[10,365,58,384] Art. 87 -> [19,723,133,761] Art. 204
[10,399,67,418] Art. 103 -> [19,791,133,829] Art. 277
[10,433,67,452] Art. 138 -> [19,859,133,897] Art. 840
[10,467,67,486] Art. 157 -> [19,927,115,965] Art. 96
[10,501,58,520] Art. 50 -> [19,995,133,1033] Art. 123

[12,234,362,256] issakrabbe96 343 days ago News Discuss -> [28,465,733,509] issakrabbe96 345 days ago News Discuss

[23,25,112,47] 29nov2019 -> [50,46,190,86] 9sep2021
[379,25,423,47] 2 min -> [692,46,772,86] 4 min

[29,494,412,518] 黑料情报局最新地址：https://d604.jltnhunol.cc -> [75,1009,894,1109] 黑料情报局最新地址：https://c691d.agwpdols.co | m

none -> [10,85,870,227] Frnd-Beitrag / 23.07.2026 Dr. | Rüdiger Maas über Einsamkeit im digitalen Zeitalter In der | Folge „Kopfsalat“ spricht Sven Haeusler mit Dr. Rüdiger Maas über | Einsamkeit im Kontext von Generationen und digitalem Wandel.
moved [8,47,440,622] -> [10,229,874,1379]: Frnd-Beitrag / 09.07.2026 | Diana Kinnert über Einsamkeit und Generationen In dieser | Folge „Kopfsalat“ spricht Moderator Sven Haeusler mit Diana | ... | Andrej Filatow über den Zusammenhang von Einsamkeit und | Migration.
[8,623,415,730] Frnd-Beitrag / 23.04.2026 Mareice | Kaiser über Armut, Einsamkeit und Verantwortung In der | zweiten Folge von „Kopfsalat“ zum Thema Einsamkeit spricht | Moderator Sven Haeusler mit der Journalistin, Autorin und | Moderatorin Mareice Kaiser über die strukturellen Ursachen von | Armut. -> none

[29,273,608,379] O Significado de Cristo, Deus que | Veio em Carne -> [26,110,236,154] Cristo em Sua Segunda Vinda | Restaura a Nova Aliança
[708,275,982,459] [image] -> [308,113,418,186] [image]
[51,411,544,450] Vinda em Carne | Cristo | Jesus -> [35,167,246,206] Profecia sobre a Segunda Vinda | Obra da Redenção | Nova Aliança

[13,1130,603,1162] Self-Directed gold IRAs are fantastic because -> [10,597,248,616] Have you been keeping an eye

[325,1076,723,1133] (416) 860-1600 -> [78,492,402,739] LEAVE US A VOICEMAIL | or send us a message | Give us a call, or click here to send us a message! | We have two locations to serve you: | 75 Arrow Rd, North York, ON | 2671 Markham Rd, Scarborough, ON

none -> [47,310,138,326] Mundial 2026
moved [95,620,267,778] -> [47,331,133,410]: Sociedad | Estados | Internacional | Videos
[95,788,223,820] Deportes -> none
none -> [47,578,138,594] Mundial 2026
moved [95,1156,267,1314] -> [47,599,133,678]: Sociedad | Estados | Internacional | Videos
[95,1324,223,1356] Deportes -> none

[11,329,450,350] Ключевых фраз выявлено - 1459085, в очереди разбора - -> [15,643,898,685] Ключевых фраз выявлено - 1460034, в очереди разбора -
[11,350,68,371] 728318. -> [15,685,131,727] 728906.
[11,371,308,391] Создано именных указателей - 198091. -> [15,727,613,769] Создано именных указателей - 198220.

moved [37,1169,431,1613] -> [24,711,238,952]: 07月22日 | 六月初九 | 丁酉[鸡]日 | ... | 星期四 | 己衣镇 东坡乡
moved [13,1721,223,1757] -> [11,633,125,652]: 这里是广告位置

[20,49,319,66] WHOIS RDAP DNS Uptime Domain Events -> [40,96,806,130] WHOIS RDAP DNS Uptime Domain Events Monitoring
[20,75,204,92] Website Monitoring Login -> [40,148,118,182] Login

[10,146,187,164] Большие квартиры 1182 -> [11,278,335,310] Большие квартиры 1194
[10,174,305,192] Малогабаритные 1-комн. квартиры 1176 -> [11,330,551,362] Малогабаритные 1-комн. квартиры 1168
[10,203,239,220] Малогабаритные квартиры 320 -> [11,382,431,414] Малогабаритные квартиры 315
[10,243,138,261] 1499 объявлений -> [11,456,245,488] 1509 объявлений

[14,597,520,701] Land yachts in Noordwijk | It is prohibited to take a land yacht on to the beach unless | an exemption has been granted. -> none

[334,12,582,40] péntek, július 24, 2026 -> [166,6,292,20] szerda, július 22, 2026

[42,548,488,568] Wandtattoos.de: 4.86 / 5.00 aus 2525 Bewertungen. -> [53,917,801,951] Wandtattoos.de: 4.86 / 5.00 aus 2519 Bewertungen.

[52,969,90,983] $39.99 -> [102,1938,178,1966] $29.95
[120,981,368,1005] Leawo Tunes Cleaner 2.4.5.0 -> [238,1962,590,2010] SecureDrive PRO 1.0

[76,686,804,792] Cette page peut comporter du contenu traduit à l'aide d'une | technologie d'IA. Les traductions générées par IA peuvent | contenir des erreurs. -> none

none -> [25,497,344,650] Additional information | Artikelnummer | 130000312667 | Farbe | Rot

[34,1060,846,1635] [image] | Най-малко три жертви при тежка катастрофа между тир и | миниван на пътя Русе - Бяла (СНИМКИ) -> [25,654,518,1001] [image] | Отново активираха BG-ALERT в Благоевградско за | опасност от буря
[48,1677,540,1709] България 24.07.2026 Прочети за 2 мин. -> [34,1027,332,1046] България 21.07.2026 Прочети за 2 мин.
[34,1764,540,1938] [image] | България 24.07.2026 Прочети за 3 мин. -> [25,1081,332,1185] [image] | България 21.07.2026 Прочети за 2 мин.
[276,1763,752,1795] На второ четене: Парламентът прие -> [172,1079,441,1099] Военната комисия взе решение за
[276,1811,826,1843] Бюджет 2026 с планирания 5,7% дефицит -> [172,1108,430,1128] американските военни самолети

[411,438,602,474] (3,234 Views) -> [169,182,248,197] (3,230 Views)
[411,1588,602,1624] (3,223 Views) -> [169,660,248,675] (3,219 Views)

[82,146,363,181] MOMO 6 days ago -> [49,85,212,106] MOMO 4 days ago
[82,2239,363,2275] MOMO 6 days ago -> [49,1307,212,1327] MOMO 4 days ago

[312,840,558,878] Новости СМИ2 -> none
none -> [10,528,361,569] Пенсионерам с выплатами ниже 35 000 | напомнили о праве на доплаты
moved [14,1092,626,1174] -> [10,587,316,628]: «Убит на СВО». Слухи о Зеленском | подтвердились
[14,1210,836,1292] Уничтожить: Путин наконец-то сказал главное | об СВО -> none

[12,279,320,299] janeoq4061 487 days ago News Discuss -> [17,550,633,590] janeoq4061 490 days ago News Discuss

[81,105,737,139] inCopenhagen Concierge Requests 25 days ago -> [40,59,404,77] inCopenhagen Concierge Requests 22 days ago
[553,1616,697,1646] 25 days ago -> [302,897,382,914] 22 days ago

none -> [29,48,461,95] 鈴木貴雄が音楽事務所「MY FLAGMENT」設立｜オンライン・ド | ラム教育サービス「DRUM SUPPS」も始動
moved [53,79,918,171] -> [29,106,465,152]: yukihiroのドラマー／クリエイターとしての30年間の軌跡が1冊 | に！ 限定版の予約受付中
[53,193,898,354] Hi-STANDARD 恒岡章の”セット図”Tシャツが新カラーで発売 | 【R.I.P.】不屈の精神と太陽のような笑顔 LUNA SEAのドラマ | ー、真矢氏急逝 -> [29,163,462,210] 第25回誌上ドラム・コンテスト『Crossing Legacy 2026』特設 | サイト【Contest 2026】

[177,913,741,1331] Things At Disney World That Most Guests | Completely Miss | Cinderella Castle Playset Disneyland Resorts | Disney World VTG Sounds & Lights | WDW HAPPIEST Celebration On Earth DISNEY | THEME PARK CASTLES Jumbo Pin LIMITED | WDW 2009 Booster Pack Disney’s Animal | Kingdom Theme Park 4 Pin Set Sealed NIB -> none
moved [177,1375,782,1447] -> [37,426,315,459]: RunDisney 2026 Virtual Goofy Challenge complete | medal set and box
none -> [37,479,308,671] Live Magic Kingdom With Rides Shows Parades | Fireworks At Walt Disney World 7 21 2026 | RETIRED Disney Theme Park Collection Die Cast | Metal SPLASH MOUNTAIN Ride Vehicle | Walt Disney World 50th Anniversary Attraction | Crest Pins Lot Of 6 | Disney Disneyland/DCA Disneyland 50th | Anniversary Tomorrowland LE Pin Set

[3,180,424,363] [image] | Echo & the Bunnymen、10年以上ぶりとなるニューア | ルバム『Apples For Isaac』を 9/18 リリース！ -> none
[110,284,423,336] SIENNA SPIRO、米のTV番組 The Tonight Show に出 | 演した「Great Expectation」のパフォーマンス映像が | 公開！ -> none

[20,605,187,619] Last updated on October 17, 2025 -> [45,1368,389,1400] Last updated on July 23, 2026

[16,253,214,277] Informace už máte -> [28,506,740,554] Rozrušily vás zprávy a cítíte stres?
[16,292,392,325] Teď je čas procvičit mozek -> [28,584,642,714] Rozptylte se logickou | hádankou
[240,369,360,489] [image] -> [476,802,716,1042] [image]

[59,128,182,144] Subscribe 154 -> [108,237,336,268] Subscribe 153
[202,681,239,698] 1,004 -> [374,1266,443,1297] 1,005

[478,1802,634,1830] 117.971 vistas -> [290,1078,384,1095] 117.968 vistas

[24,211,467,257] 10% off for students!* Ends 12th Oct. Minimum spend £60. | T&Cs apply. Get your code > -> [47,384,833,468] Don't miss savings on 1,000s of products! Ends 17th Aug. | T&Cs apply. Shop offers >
____
▶ _PROBLEM_
When you answer, output each line of the data exactly as given, from its first line up to and including the one with "[13,1130,603,1162] Self-Directed gold".

▶ _ANSWER TO THE PROBLEM_
[10,365,58,384] Art. 87 -> [19,723,133,761] Art. 204
[10,399,67,418] Art. 103 -> [19,791,133,829] Art. 277
[10,433,67,452] Art. 138 -> [19,859,133,897] Art. 840
[10,467,67,486] Art. 157 -> [19,927,115,965] Art. 96
[10,501,58,520] Art. 50 -> [19,995,133,1033] Art. 123

[12,234,362,256] issakrabbe96 343 days ago News Discuss -> [28,465,733,509] issakrabbe96 345 days ago News Discuss

[23,25,112,47] 29nov2019 -> [50,46,190,86] 9sep2021
[379,25,423,47] 2 min -> [692,46,772,86] 4 min

[29,494,412,518] 黑料情报局最新地址：https://d604.jltnhunol.cc -> [75,1009,894,1109] 黑料情报局最新地址：https://c691d.agwpdols.co | m

none -> [10,85,870,227] Frnd-Beitrag / 23.07.2026 Dr. | Rüdiger Maas über Einsamkeit im digitalen Zeitalter In der | Folge „Kopfsalat“ spricht Sven Haeusler mit Dr. Rüdiger Maas über | Einsamkeit im Kontext von Generationen und digitalem Wandel.
moved [8,47,440,622] -> [10,229,874,1379]: Frnd-Beitrag / 09.07.2026 | Diana Kinnert über Einsamkeit und Generationen In dieser | Folge „Kopfsalat“ spricht Moderator Sven Haeusler mit Diana | ... | Andrej Filatow über den Zusammenhang von Einsamkeit und | Migration.
[8,623,415,730] Frnd-Beitrag / 23.04.2026 Mareice | Kaiser über Armut, Einsamkeit und Verantwortung In der | zweiten Folge von „Kopfsalat“ zum Thema Einsamkeit spricht | Moderator Sven Haeusler mit der Journalistin, Autorin und | Moderatorin Mareice Kaiser über die strukturellen Ursachen von | Armut. -> none

[29,273,608,379] O Significado de Cristo, Deus que | Veio em Carne -> [26,110,236,154] Cristo em Sua Segunda Vinda | Restaura a Nova Aliança
[708,275,982,459] [image] -> [308,113,418,186] [image]
[51,411,544,450] Vinda em Carne | Cristo | Jesus -> [35,167,246,206] Profecia sobre a Segunda Vinda | Obra da Redenção | Nova Aliança

[13,1130,603,1162] Self-Directed gold IRAs are fantastic because -> [10,597,248,616] Have you been keeping an eye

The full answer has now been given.